Eine Untersuchung von Watchlist Internet zeigte, dass allein zwischen Jänner und April 2025 rund 36.000 betrügerische Werbeanzeigen für sogenannte Ghost-Stores geschaltet wurden, die etwa 30 Millionen Mal in Österreich ausgespielt wurden. Auch große Plattformen waren betroffen, wobei Löschungen häufig nur nach Einzelmeldungen erfolgten.
Hohe Betroffenheit bei Nutzer:innen
Die präsentierten Daten verdeutlichten die breite Relevanz des Themas: Mehr als die Hälfte der Konsument:innen ist bereits mit betrügerischer Werbung in Kontakt gekommen, während rund ein Fünftel unsicher bleibt, ob ein Angebot seriös ist.
Behrens betonte, dass Internetbetrug unterschiedlichste Formen annimmt – von Fake-Shops über Abo-Fallen bis hin zu Phishing und Social Engineering. Zunehmend würden dabei auch Technologien wie künstliche Intelligenz eingesetzt, um Täuschungen glaubwürdiger zu gestalten.

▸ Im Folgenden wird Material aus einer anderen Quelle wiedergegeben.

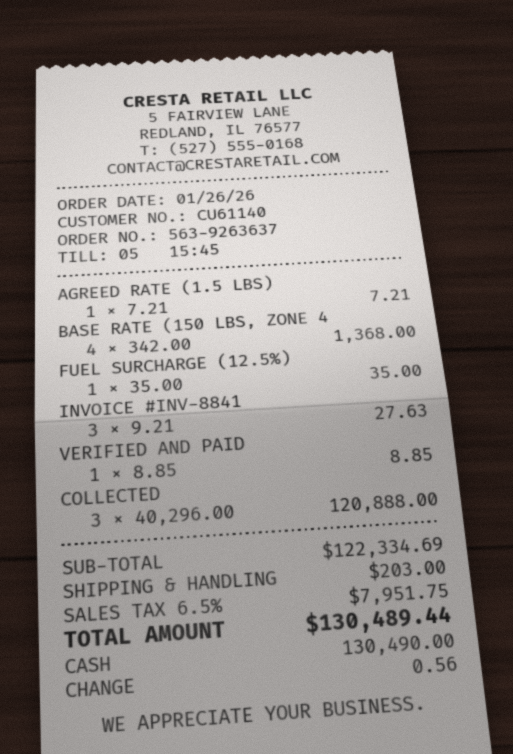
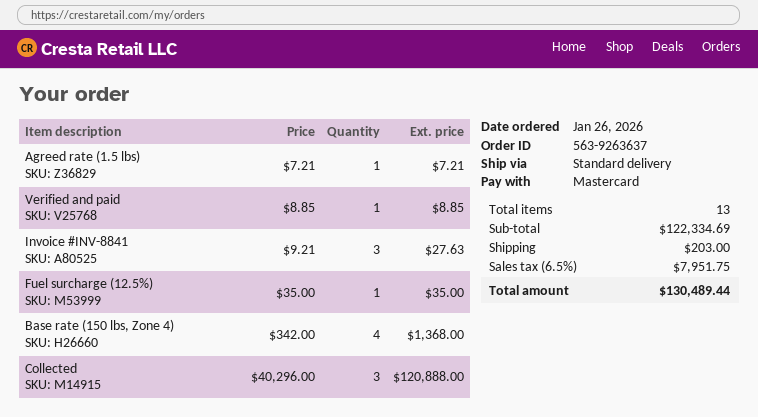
payment method: cash -> Mastercard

Watchlist Internet als zentrale Präventionsplattform
Ein Schwerpunkt der Keynote lag auf der Rolle von Watchlist Internet als Informations- und Frühwarnsystem. Die Plattform sammelt Meldungen von Nutzer:innen und Partnerorganisationen, analysiert diese und veröffentlicht Warnhinweise.
Neben der Website kommen auch Newsletter, Social Media, eine Smartphone-App sowie technische Tools wie ein Fake-Shop-Detector zum Einsatz. Ziel ist es, Betrugsmuster sichtbar zu machen und präventiv aufzuklären.
Die hohe Nutzung der Angebote unterstreicht den Bedarf: 2025 verzeichnete die Plattform mehr als 5,6 Millionen Besuche und über 31 Millionen Seitenaufrufe.
Vertrauen als entscheidender Faktor im Online-Handel
Im zweiten Teil der Keynote wurde die Rolle von Vertrauen im E‑Commerce hervorgehoben. Zertifizierungen gelten als wichtiger Orientierungsfaktor für Konsument:innen. Rund 70 Prozent messen entsprechenden Gütesiegeln eine hohe Bedeutung bei, während 14 Prozent ausschließlich in zertifizierten Online-Shops einkaufen.
Das Österreichische E‑Commerce-Gütezeichen, gegründet im Jahr 2000, versteht sich in diesem Kontext als unabhängige Instanz zur Qualitätssicherung. Es bietet Unternehmen unter anderem rechtliche Unterstützung, laufende Prüfungen sowie Instrumente zur Stärkung der Kund:innenvertrauens.
Fazit: Prävention und Aufklärung gewinnen an Bedeutung
Die Keynote machte deutlich, dass betrügerische Online-Werbung ein wachsendes Risiko für Konsument:innen und Unternehmen darstellt. Gleichzeitig zeigte sie, dass Aufklärung, Transparenz und Zertifizierung zentrale Hebel sind, um Vertrauen im digitalen Handel zu sichern.
Mit Blick auf die zunehmende Professionalisierung der Betrugsmaschen wird Prävention zu einer Daueraufgabe für die gesamte Branche.